Background: The development requires the crontab script to be executed in POD

Train of thought

  • Crond, vim, procps, crond, vim, procps, crond, vim, vim, procps

  • Crontab -e will create the /var/spool/cron/root file, and the script will be created in the file, so this will be done by the developer

  • Change the YAML file of K8S Deployment and add a container with a service image that will run crontab. In fact, there is no need to add another image. Cron can be executed through postStart in Lifecycle after the service container is started and crontab can also run. However, based on the per-process-per-container principle and the development need to see the log output from executing the script, I chose to add a new container

implementation

Dockerfile

/var/spool/cron/, but crontab is not executed at all. Only crontab/TMP /root can load scripts and run properly

FROM xxx COPY requirements.txt . COPY root /tmp/root RUN apt-get update && apt-get install cron vim procps libmariadb-dev-compat libmariadb-dev gcc -y; pip install --no-cache-dir \ -i https://pypi:[email protected]/ \ -r requirements.txt \ && rm requirements.txt ADD . /app WORKDIR /appCopy the code

deployment.yaml

Cron -f is the server for the foreground to run crontab.

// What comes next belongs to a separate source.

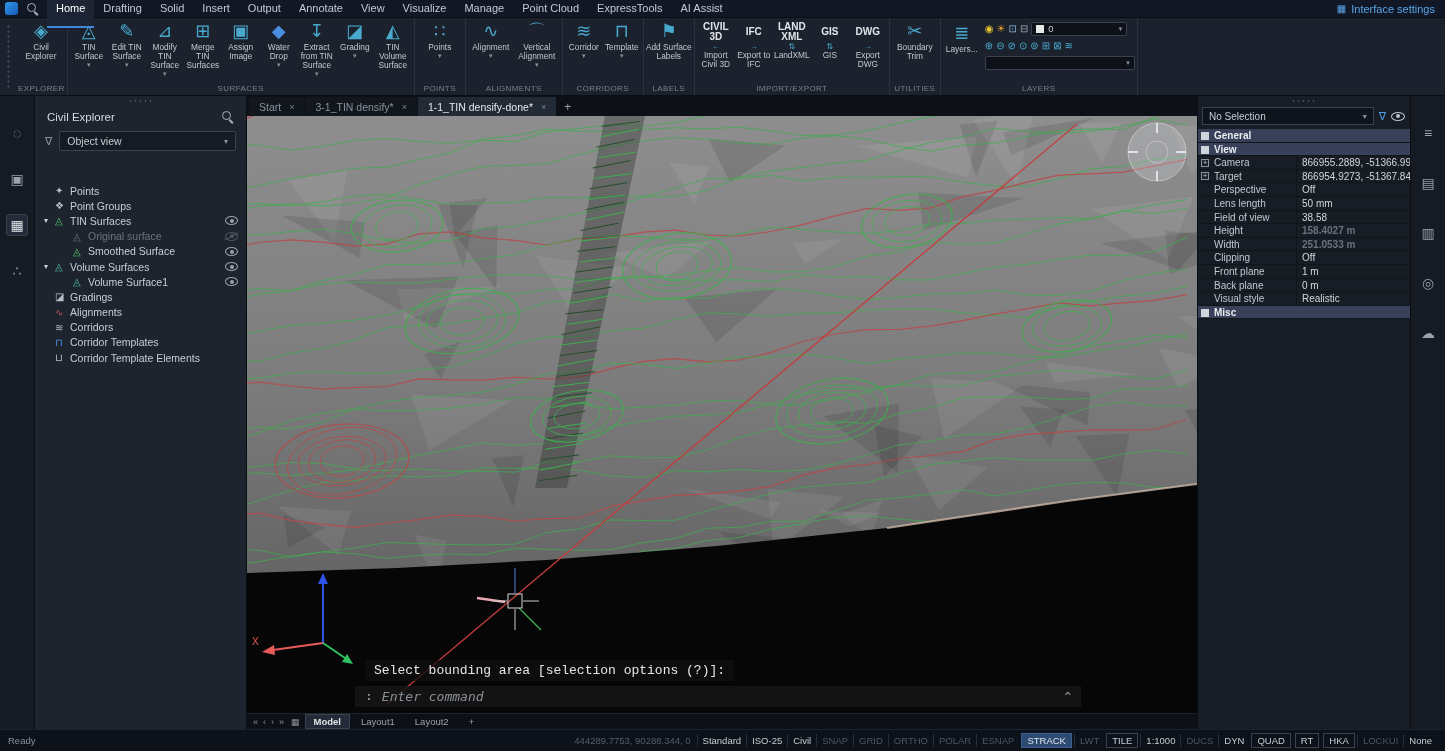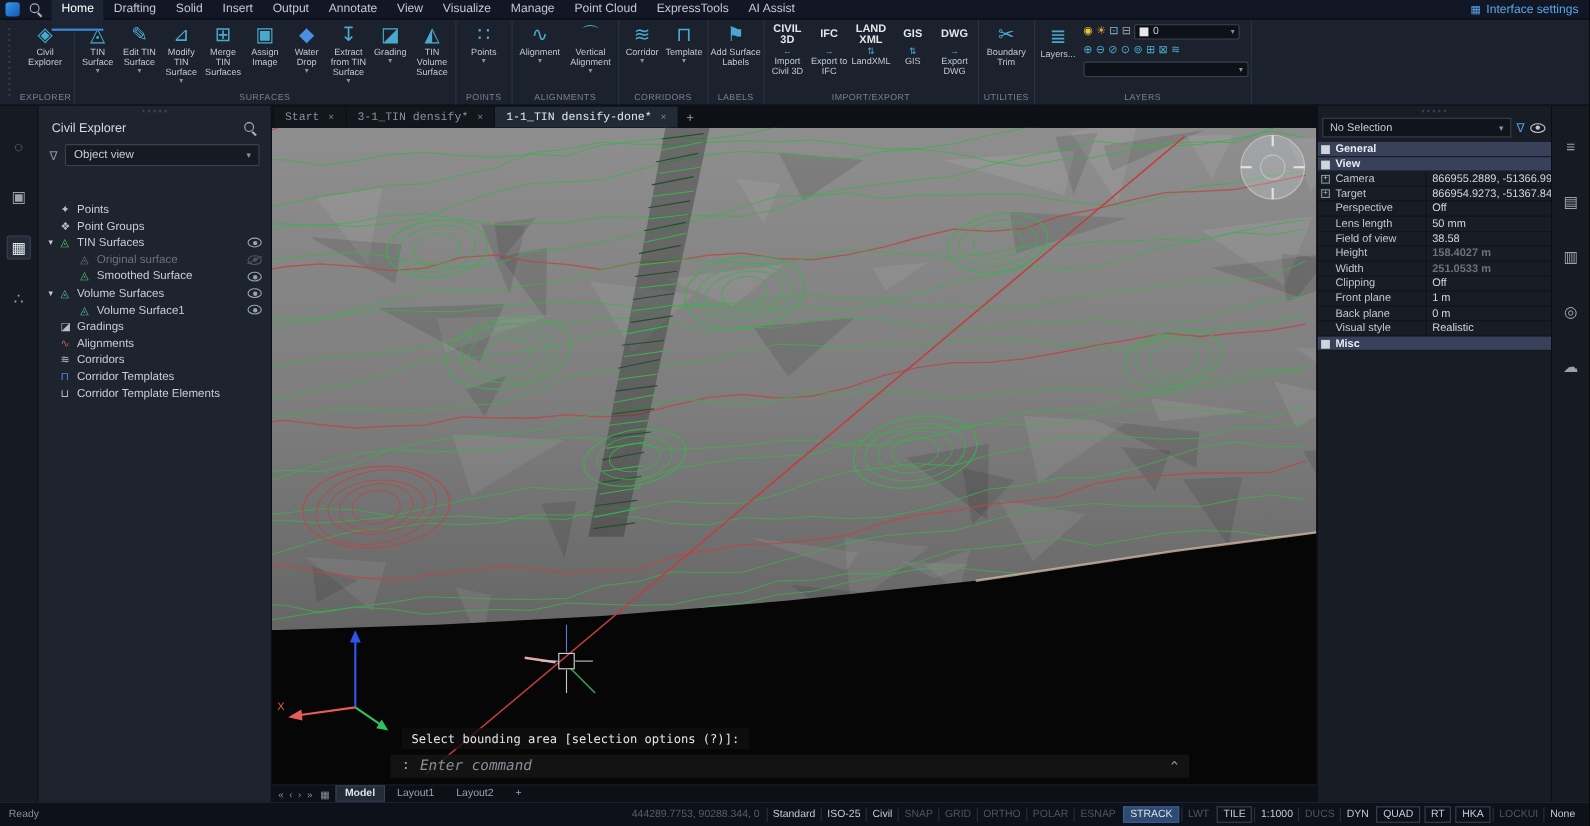"Start" .dtabs { font-family: Liberation Mono, monospace -> none }
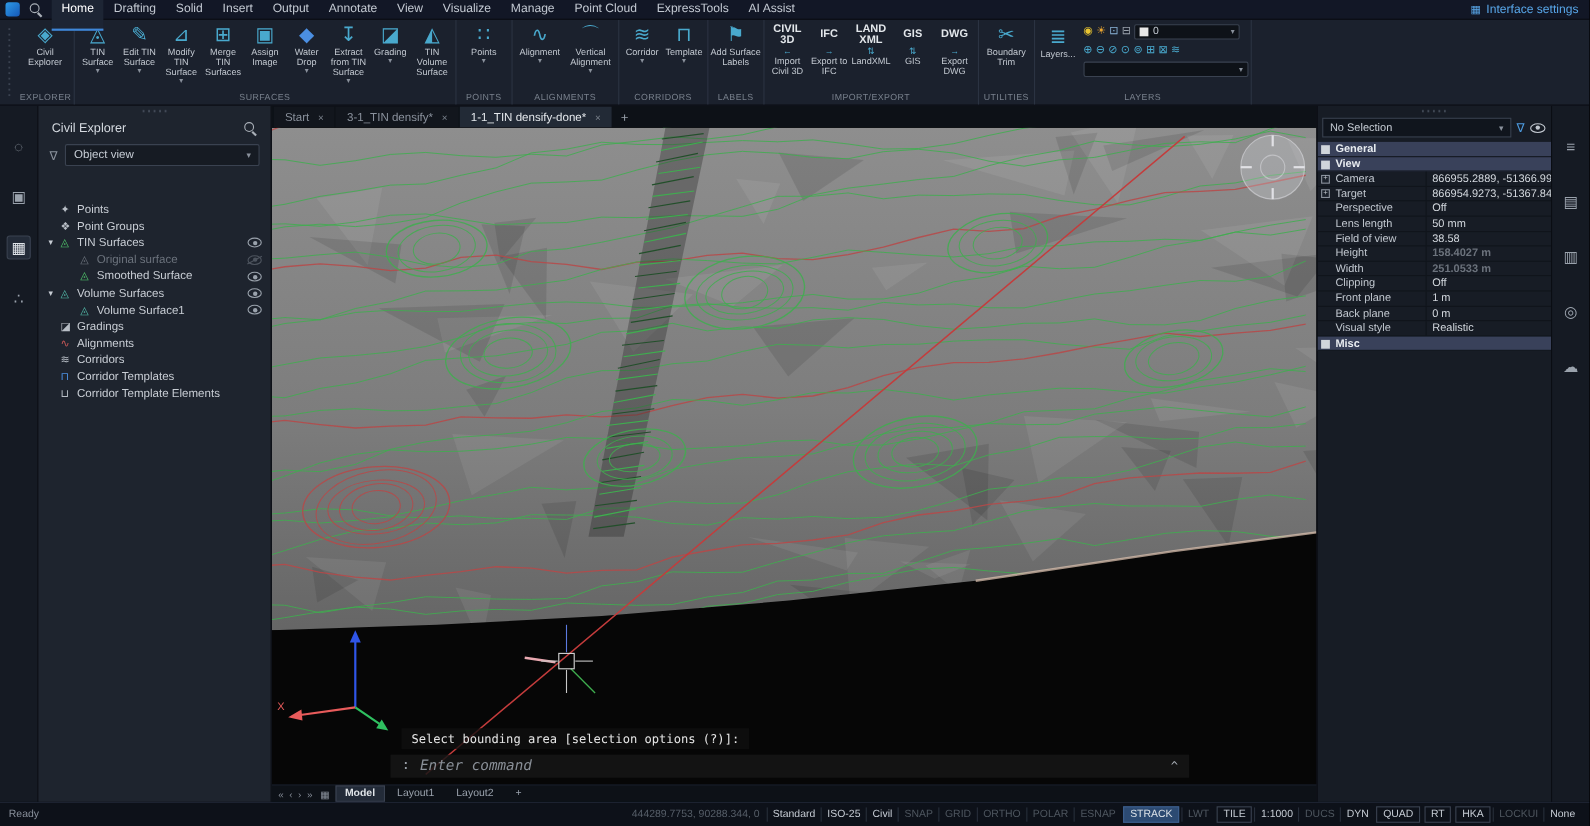"Select bounding area [selection options" .cmd-prompt { font-family: none -> Liberation Mono, monospace; font-size: 11px -> 13px }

If you want to run it in a business container, you have to run cron because your service commands are executed by the foreground

Containers: containers: -image: XXX name: cron lifecycle: postStart: exec: command: - crontab - /tmp/root volumeMounts: - mountPath: /app/superconf.json name: superconf readOnly: true subPath: superconf.json command: - cron - -fCopy the code
  • Later, I wrote a simple script test and found no problem

Problems arise

UnicodeEncodeError: ‘ASCII’ codec can’t encode characters in position UnicodeEncodeError: ‘ASCII’ codec can’t encode characters in position Ordinal not in range(128) (similar) error, but entering the container to execute manually does work normally

This problem, looked up a lot of information, in this summary

    1. Add the Python variable PYTHONIOENCODING= UTF-8, for example: */1 * * * * PYTHONIOENCODING= UTF-8 python test.py. I’m sorry it didn’t work
    1. Add # encoding= UTF-8 or something like the following at the top of the Python file. Unfortunately, this is how Python2 works. Python3 defaults to UTF-8 encoding
import sys
reload(sys) 
sys.setdefaultencoding('utf-8')
Copy the code
    1. Crontab -e, add LANG=zh_CN. Utf-8 to the first line, unfortunately not useful either
    1. Source variable files, such as: */1 * * * * source file && python test.py, unfortunately useless
  • After some testing, I suddenly thought that since the terminal can run the script normally, there must be some dependent variable. Finally, ECHO $LANG, get C.UTF-8(based on the value of its own environment variable). After adding the environment variable at the end, the script executes normally */1 * * * * LANG= c.utf-8 python test.py.